##### EXTRACTED DATA
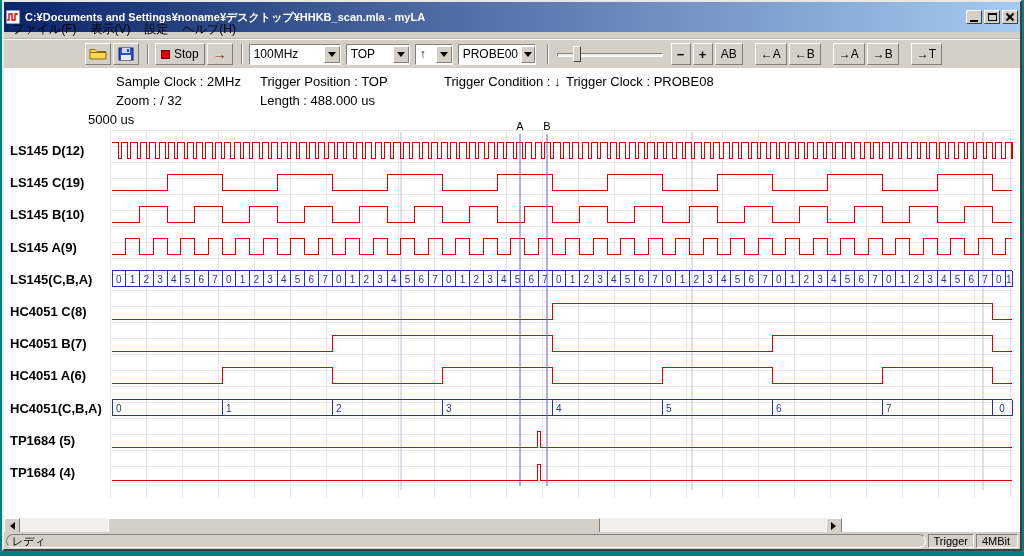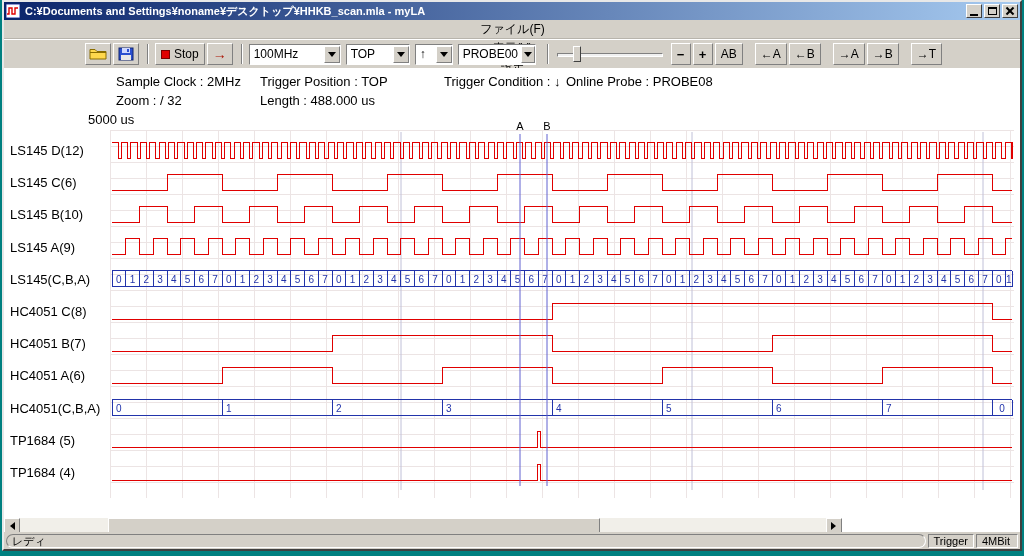"C:¥Documents and" .titlebar { height: 18px -> 30px }
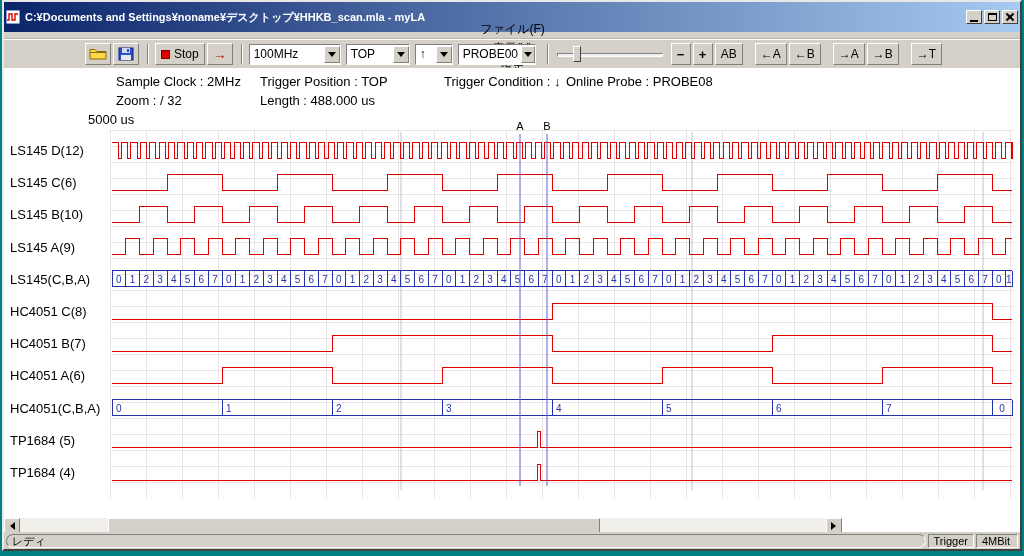"ファイル(F)" .menubar { align-items: center -> flex-start; flex-direction: column -> none }
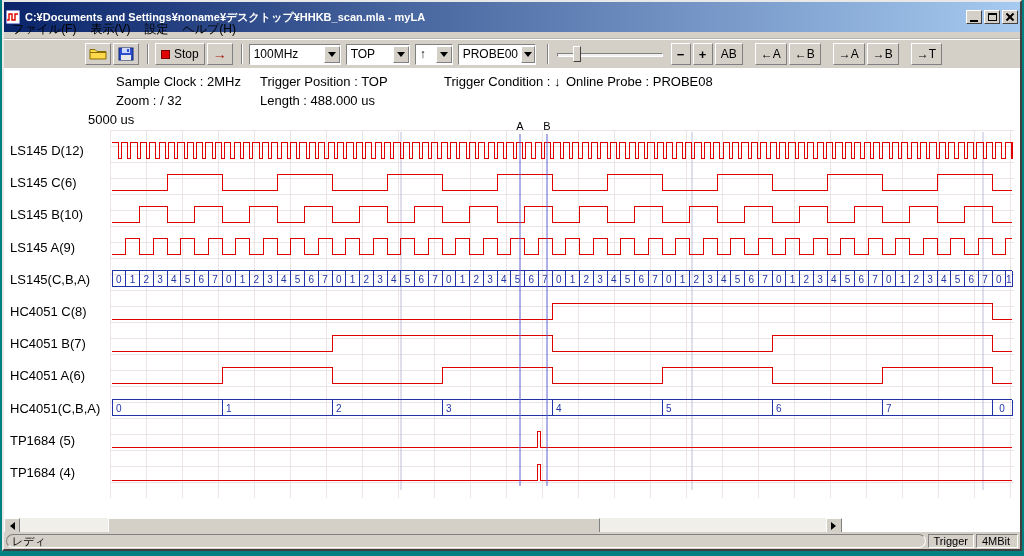"Online Probe : PROBE08" span.info { text: Online Probe -> Trigger Clock }
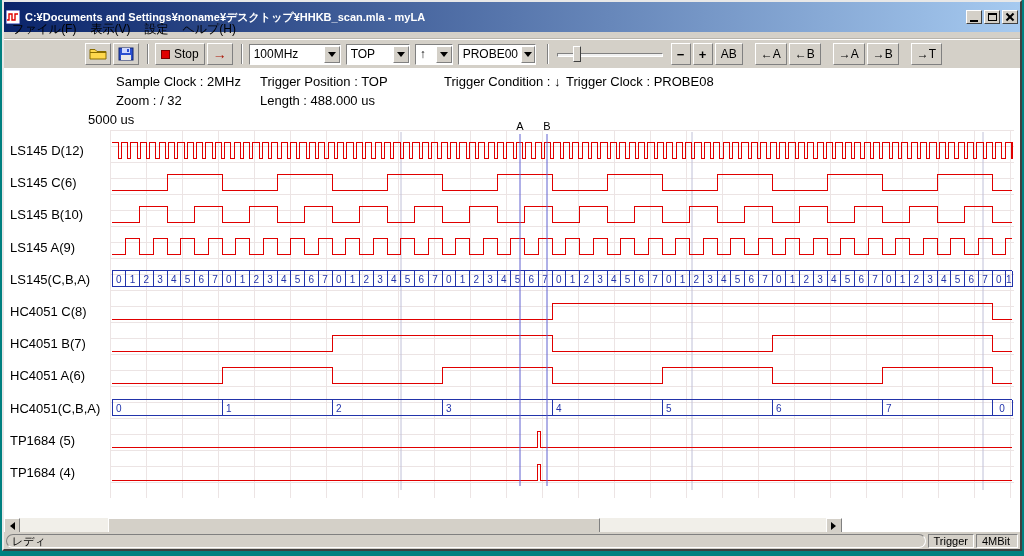"LS145 D(12)" #channel-labels { font-weight: none -> bold }
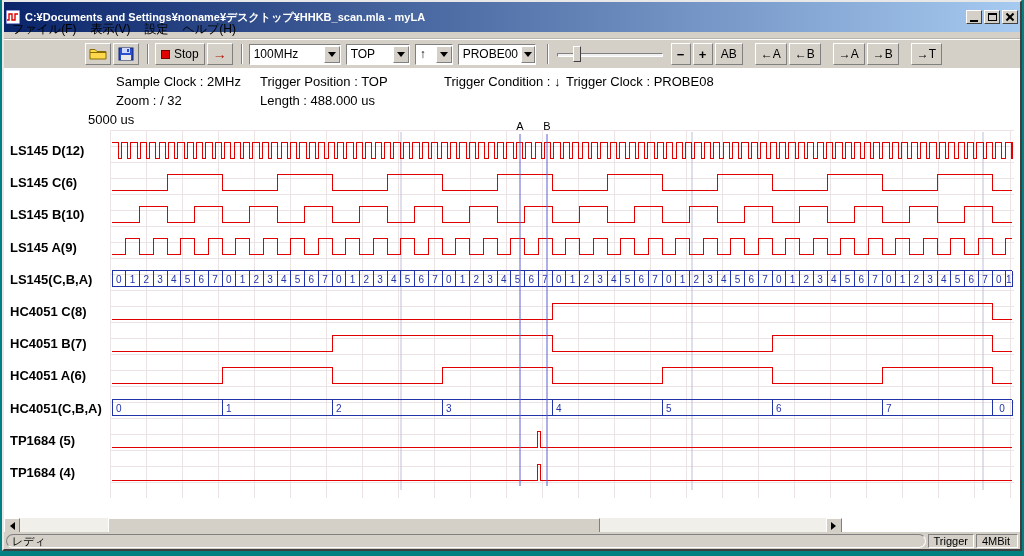"LS145 C(6)" div.ch-label { text: 6 -> 19 }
##########
EXERCISE: Only the text of the records belongs in the answer; reproduce it verbatim, with no pictures.

ANSWER TO THE EXERCISE:
"C:¥Documents and" .titlebar { height: 18px -> 30px }
"ファイル(F)" .menubar { align-items: center -> flex-start; flex-direction: column -> none }
"Online Probe : PROBE08" span.info { text: Online Probe -> Trigger Clock }
"LS145 D(12)" #channel-labels { font-weight: none -> bold }
"LS145 C(6)" div.ch-label { text: 6 -> 19 }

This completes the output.